All trading involves risk. Ensure you understand those risks before trading.
All trading involves risk. Ensure you understand those risks before trading.

Nasdaq, Nikkei, ASX: Breaking down as the ‘bondcano’ erupts

Article By: ,  Market Analyst

After threatening for weeks to generate a sizeable volatility event, the combination of higher bond yields and US dollar looks to have delivered with numerous stock indices breaking down spectacularly, many of them from the outer reaches of the risk asset spectrum. Think Nasdaq, Nikkei and ASX 200. The question many are now asking is just how much lower they can go?

Bondcano eruption arrives

The simultaneous rupturing higher of US bond yields this week has already left its mark. The “bondcano” risk discussed earlier this month has played out. The eruption has begun and now it’s time to deal with the consequences for markets.

Just as important as yields hitting fresh highs is how long they remain here, and how much further they can go? If the thrust higher is brief, the damage should be limited. But if it isn’t, it will bolster the view we’ve entered a new paradigm where capital costs remain elevated for far longer than prior cycles.

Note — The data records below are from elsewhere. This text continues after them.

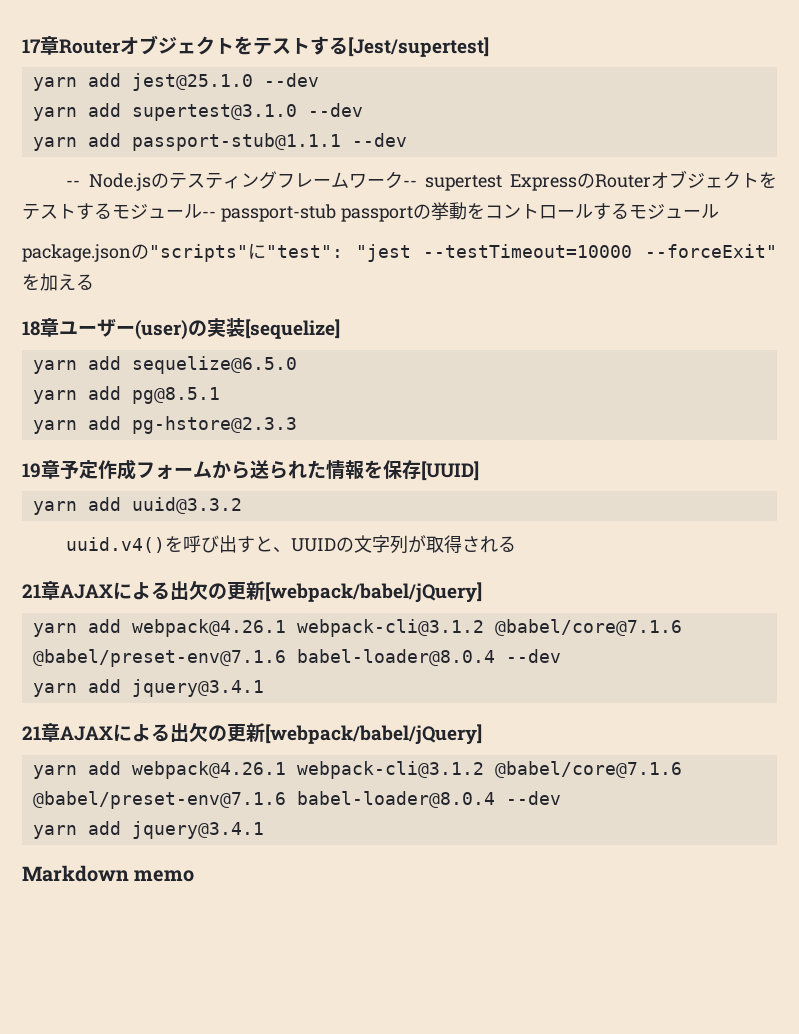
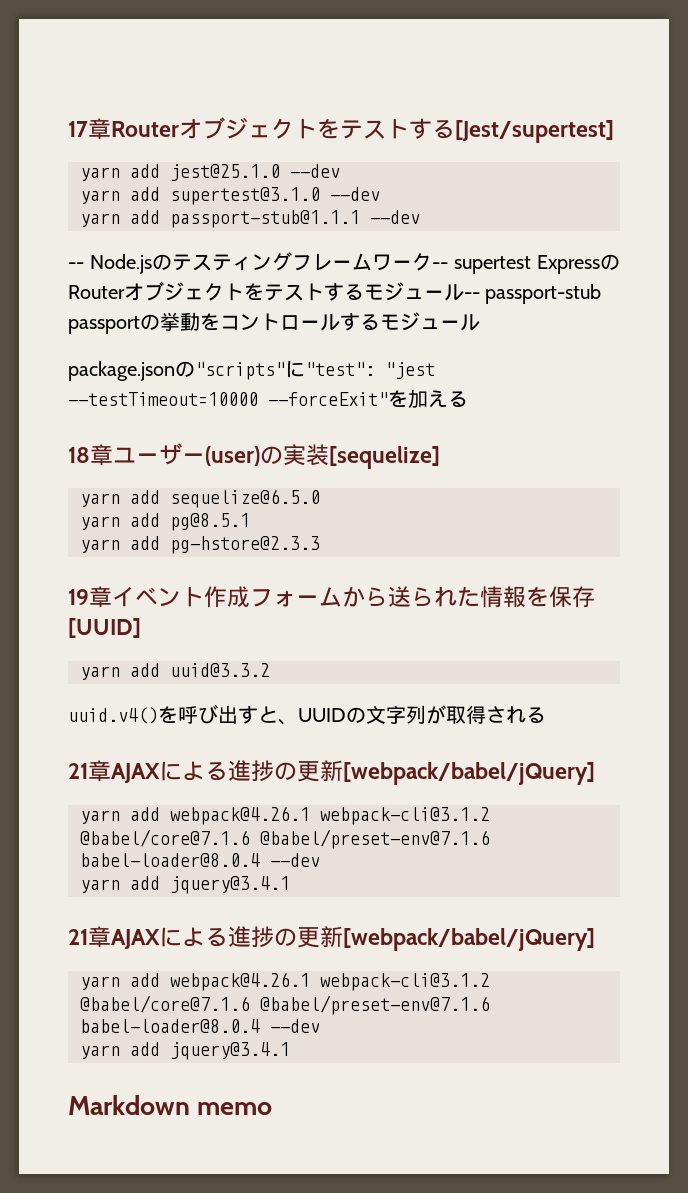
- 19章予定作成フォームから送られた情報を保存[UUID]
+ 19章イベント作成フォームから送られた情報を保存[UUID]
  uuid.v4()を呼び出すと、UUIDの文字列が取得される
- 21章AJAXによる出欠の更新[webpack/babel/jQuery]
+ 21章AJAXによる進捗の更新[webpack/babel/jQuery]
  yarn add webpack@4.26.1 webpack-cli@3.1.2 @babel/core@7.1.6 @babel/preset-env@7.1.6 babel-loader@8.0.4 --dev
  yarn add jquery@3.4.1
- 21章AJAXによる出欠の更新[webpack/babel/jQuery]
+ 21章AJAXによる進捗の更新[webpack/babel/jQuery]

Higher yields a negative for asset valuations and real economy

It’s the latter that will be problematic, not only placing downward pressure on asset prices further out the risk spectrum but also increasing borrowing costs for governments and the private sector, creating downside risks for economic activity. What a combo, right?

That’s why the events of the past week should be taken seriously when it comes to future investment decisions. Speculative asset classes heavily reliant upon the kindness of capital markets will feel the full force of an extended bondcano eruption and should be avoided if it plays out. There is no kindness at this point in the cycle. You therefore need to invest accordingly.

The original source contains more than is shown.